It has been reported that a severe vulnerability in Kubernetes, the popular, open-source software for managing Linux applications deployed within containers, could allow an attacker to remotely steal data or crash production applications.
Andrew van der Stock, Senior Principal Consultant at Synopsys:
“APIs make the friction of doing business much less. We expect to see continued explosive growth of APIs – modern responsive apps, mobile apps and B2B use cases are tremendously popular. However, whilst there are new risks to APIs not covered by previous applications, application security is near universal and still is incredibly relevant going into 2019. Securing APIs should be the focus of every organisation that uses them.
APIs can be difficult to test by traditional security testing tools and approaches, and to a certain extent, the security industry has not kept up, primarily because most are not developers themselves. As a whole, the security industry needs to shift left, adopt the same tooling as developers, and write unit and integration tests that fully exercise APIs, particularly those that have the potential to alter the state of an application or extract bulk personal information.

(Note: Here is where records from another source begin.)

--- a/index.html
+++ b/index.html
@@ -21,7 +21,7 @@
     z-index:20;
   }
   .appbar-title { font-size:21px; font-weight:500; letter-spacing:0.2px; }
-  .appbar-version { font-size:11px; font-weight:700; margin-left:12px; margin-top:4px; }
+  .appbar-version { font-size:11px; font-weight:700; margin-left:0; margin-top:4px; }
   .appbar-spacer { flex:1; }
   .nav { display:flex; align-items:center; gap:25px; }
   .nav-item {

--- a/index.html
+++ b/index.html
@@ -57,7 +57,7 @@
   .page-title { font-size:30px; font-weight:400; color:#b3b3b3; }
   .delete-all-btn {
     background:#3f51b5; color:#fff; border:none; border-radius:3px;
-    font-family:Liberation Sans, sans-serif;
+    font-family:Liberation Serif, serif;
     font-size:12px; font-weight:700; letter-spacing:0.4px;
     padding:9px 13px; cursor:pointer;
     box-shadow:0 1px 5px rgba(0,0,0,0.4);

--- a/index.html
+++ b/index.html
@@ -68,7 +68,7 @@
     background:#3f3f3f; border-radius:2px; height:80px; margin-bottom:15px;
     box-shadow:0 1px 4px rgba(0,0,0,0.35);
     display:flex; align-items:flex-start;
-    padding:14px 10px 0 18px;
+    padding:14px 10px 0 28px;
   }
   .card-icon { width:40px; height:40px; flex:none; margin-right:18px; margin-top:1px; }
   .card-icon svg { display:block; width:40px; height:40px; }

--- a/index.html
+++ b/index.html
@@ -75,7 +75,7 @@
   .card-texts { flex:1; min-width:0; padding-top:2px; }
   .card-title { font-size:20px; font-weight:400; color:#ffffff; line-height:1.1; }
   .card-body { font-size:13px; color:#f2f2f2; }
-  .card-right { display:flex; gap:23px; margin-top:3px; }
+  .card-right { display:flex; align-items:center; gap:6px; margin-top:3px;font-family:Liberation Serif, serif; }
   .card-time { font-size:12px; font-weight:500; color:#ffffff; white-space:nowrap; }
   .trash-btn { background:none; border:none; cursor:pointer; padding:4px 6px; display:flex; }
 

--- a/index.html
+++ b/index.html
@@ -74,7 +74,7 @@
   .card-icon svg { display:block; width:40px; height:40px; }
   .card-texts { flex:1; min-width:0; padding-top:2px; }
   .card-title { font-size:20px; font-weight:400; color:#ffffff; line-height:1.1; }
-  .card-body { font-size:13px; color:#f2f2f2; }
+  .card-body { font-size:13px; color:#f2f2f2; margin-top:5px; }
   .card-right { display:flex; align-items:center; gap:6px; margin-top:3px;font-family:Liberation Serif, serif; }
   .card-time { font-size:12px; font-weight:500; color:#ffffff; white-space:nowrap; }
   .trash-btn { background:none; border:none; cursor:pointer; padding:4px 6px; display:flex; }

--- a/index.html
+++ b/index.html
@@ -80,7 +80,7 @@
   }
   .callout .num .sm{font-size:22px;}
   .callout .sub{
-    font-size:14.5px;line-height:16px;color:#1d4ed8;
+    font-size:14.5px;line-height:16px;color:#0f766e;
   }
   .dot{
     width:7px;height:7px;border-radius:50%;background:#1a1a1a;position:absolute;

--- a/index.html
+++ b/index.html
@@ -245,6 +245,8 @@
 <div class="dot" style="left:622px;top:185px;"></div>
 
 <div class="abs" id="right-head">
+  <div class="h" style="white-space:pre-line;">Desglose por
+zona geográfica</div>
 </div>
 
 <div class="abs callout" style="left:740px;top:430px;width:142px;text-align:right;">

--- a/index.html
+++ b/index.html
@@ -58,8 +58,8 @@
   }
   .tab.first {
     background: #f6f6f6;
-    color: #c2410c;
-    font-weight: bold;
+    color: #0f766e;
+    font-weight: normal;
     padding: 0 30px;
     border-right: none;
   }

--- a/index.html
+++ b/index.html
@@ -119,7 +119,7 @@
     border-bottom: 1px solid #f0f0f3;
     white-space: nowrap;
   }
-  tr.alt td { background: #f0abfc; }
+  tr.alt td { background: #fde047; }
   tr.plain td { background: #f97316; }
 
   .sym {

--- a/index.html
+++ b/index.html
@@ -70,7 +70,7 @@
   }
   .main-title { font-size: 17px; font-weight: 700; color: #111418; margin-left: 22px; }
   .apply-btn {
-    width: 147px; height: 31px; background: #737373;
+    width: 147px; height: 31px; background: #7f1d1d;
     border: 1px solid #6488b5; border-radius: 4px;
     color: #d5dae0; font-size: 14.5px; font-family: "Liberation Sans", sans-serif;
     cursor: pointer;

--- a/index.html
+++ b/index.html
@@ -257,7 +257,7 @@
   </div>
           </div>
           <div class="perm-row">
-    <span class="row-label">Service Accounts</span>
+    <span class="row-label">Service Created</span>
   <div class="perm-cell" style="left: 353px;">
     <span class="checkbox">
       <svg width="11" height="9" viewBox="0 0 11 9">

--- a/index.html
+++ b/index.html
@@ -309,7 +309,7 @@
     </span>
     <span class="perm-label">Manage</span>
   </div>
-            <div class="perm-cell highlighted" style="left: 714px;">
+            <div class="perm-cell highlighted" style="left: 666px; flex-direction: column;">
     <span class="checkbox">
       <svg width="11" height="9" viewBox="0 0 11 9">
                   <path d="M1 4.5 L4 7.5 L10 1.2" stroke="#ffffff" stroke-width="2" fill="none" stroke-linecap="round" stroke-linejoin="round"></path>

Organisations publishing APIs for public consumption should carefully select design and technical controls to protect against known threats, including anti-automation, and far better monitoring to detect breaches. APIs are designed to be called after all, and when they function without errors, monitoring cannot just be of failed attempts, but also include threshold breaches around extensive and sustained access to sensitive records or changes to configuration.
API developers and security personnel are always on the lookout for detailed guidance. I recommend the upcoming OWASP Application Security Verification Standard 4.0, OWASP Serverless Top 10, API cheat sheets, and other API specific projects. Traditional security advice assumes old fashioned, on-premise B2C three tier web applications, which is rarely the case for APIs. If folks are struggling to get going, the OWASP Top 10 2017 includes API security, but it should be considered the very bare minimum, rather than a destination.
Breaches such as these can be deterred and detected by well configured API gateways, but they are not a set and forget security defense or a mythical silver bullet, they have to be carefully and continuously monitored, as well as be a fundamental part of the incident response process. API monitoring is the entire point of OWASP Top 10 A10:2017 – Insufficient monitoring and logging.”